Interestingly, AI code generation shares some resemblance to this structure. Models generate code based on learned patterns without directly referencing a specific codebase. However, there is a critical difference. In clean-room implementation, analysis and implementation are clearly separated. In contrast, AI models absorb entire datasets and generate code from within that integrated knowledge. This distinction may carry significant legal implications.
The Longstanding Principle of Human Authorship
Another key concept in AI-era copyright discussions is the Human Authorship principle. Most copyright systems assume that the creator is human. Creation is seen as a human intellectual activity, and rights belong to that human creator.
However, when AI generates code or text, this assumption becomes problematic. Questions arise about whether AI-generated outputs can have copyright, and if so, who owns it. Across multiple jurisdictions, debates have already begun. So far, the prevailing view is that outputs generated independently by AI are not eligible for copyright protection.
If this interpretation continues, a large portion of AI-generated code may fall into a legally unprotected domain. This could have unexpected consequences for open-source licensing, since licenses rely on the existence of copyright. Without copyright, licensing itself may lose its legal foundation.
A New Form of Software Supply Chain
The final question explored in this series was more structural. Are AI models merely development tools, or are they a new form of software supply chain?
Modern software development already operates on complex dependency structures. Applications are built from countless interconnected libraries and packages. Developers often rely more on external dependencies than on their own code.
AI models introduce another layer to this structure. Some of the code developers use may now be generated by models, which themselves are trained on vast collections of open-source projects. In this sense, models act as compressed repositories of prior code ecosystems.
From this perspective, AI is not just a code generator—it can be seen as a new supply chain that reconstructs the existing software ecosystem.
The Question That Remains
This series has followed a range of legal and technical questions: Who owns AI-rewritten code? How does GPL apply to training data? What distinguishes clean-room implementation from AI generation? Does AI-generated code have copyright? What is the future of Copyleft?
But behind all these questions lies a more fundamental one: What kind of software ecosystem do we want to build?
Open source was not just a technical model—it was a social agreement. Developers chose to share code, and that choice created today’s vast ecosystem.

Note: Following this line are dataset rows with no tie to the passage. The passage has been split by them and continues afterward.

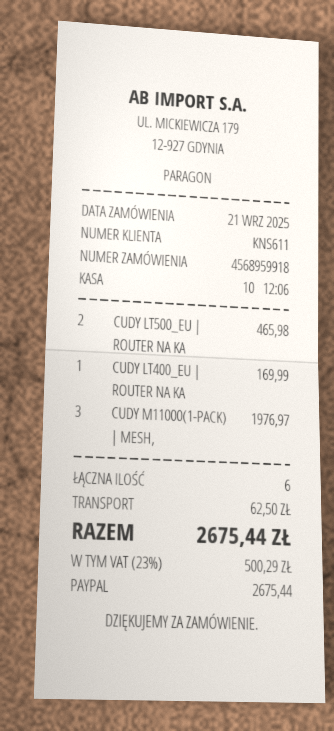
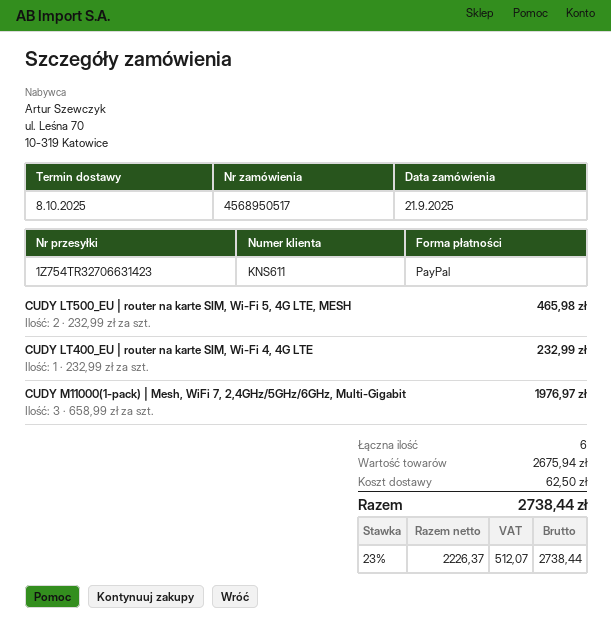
order number: 4568959918 -> 4568950517
CUDY LT400_EU | ROUTER NA KA: 1 for 169.99 -> 1 for 232.99
tax: 23% = 500.29 -> 23% = 512.07
total: 2675.44 -> 2738.44

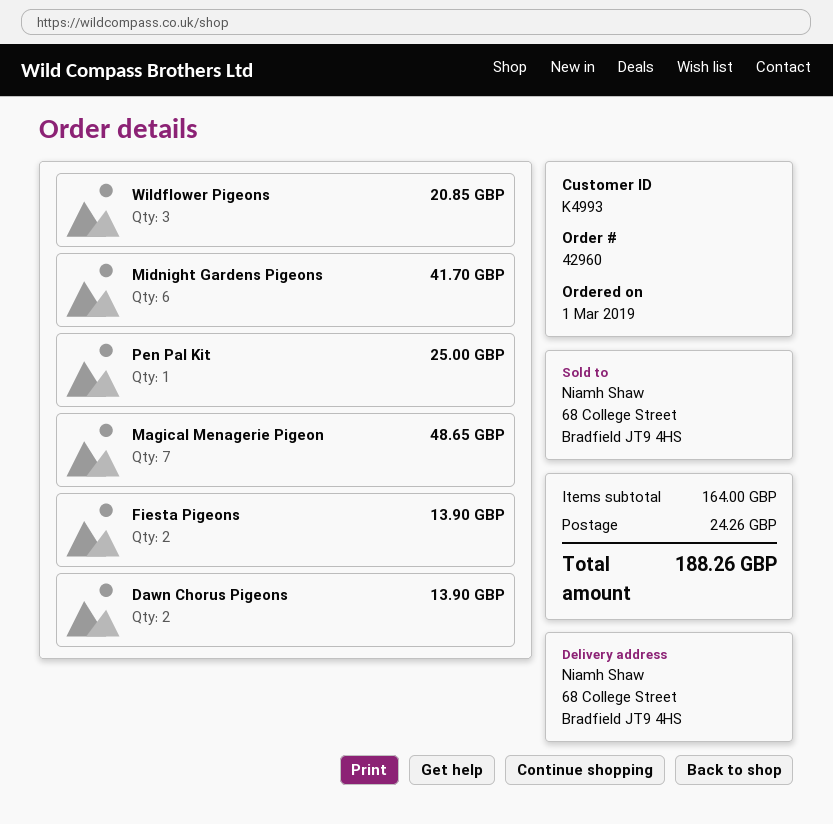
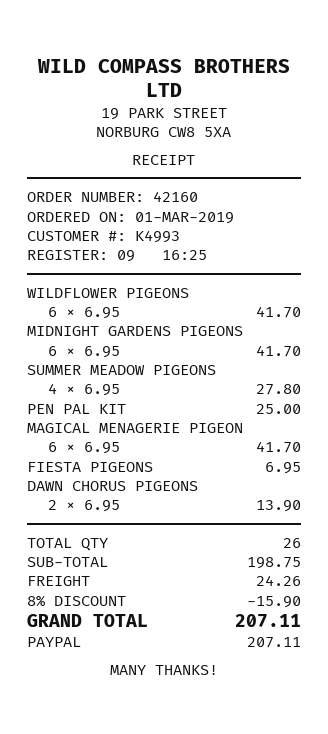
order number: 42960 -> 42160
Wildflower Pigeons: 3 for 20.85 -> 6 for 41.70
Magical Menagerie Pigeon: 7 for 48.65 -> 6 for 41.70
Fiesta Pigeons: 2 for 13.90 -> 1 for 6.95
SUMMER MEADOW PIGEONS: none -> 4 for 27.80
subtotal: 164.00 -> 198.75
discount: none -> 8% = 15.90
total: 188.26 -> 207.11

The same applies to AI. Technology itself does not determine direction. The rules we establish and the principles we uphold are ultimately human decisions.
In an era where AI writes code, the role of developers does not disappear. Instead, more important decisions remain in human hands. Deciding which code should be used, which licenses should apply, and what philosophical foundation software should be built upon remains a human responsibility.
At the Beginning of Change
The impact of AI on the software industry is still in its early stages. Over the coming years, new legal interpretations and technical standards are likely to emerge. Open-source licenses may evolve into new forms as well.
But one thing is already clear: the most fundamental questions about software are returning. Who is the author of code? How should knowledge be shared? What will the concept of free software mean in the future?
This series has been an attempt to organize those questions. And this story is likely far from over. In fact, it may have only just begun.
In the age where AI writes code, what we must reconsider is not the technology itself, but the new software order that will be built upon it.